Spring Cloud Stream Application for Google Cloud Storage

Paras Bansal
5 min readMay 27, 2022

From Spring documentation —

Spring Integration enables lightweight messaging within Spring-based applications and supports integration with external systems via declarative adapters. Those adapters provide a higher-level of abstraction over Spring’s support for remoting, messaging, and scheduling. Spring Integration’s primary goal is to provide a simple model for building enterprise integration solutions while maintaining the separation of concerns that is essential for producing maintainable, testable code.
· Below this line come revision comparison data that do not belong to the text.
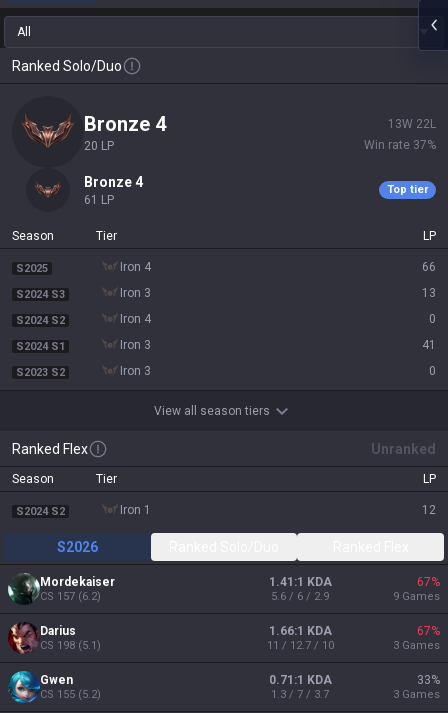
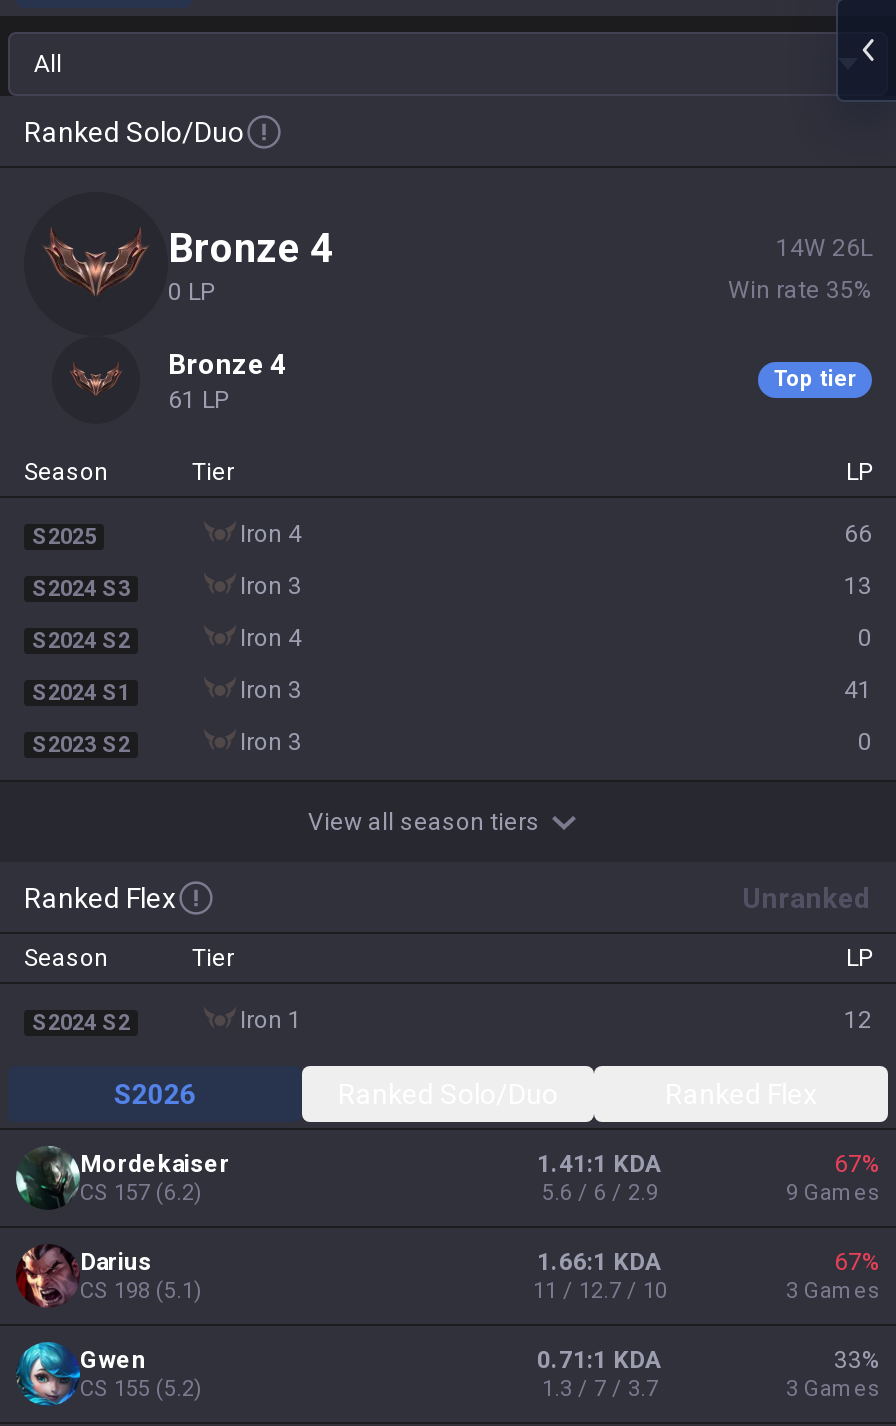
- 13W 22L
+ 14W 26L

- 20 LP
+ 0 LP

- Win rate 37%
+ Win rate 35%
There are lots of use-cases where one needs to poll for a file on GCS/S3 location and do some processing on the top of that as soon as file arrives. Spring integration provides the capability to integrate with cloud providers and build message driven microservices.

One can come up with a streaming application using spring integration, stream content of files in the application, process it and provide the output. This is also supported by AWS via Lambda and GCP via Cloud functions, but you would need to write a lot of infrastructure code in addition to application code. Moreover you’ll be limited on the local storage, memory and cpu when using cloud services.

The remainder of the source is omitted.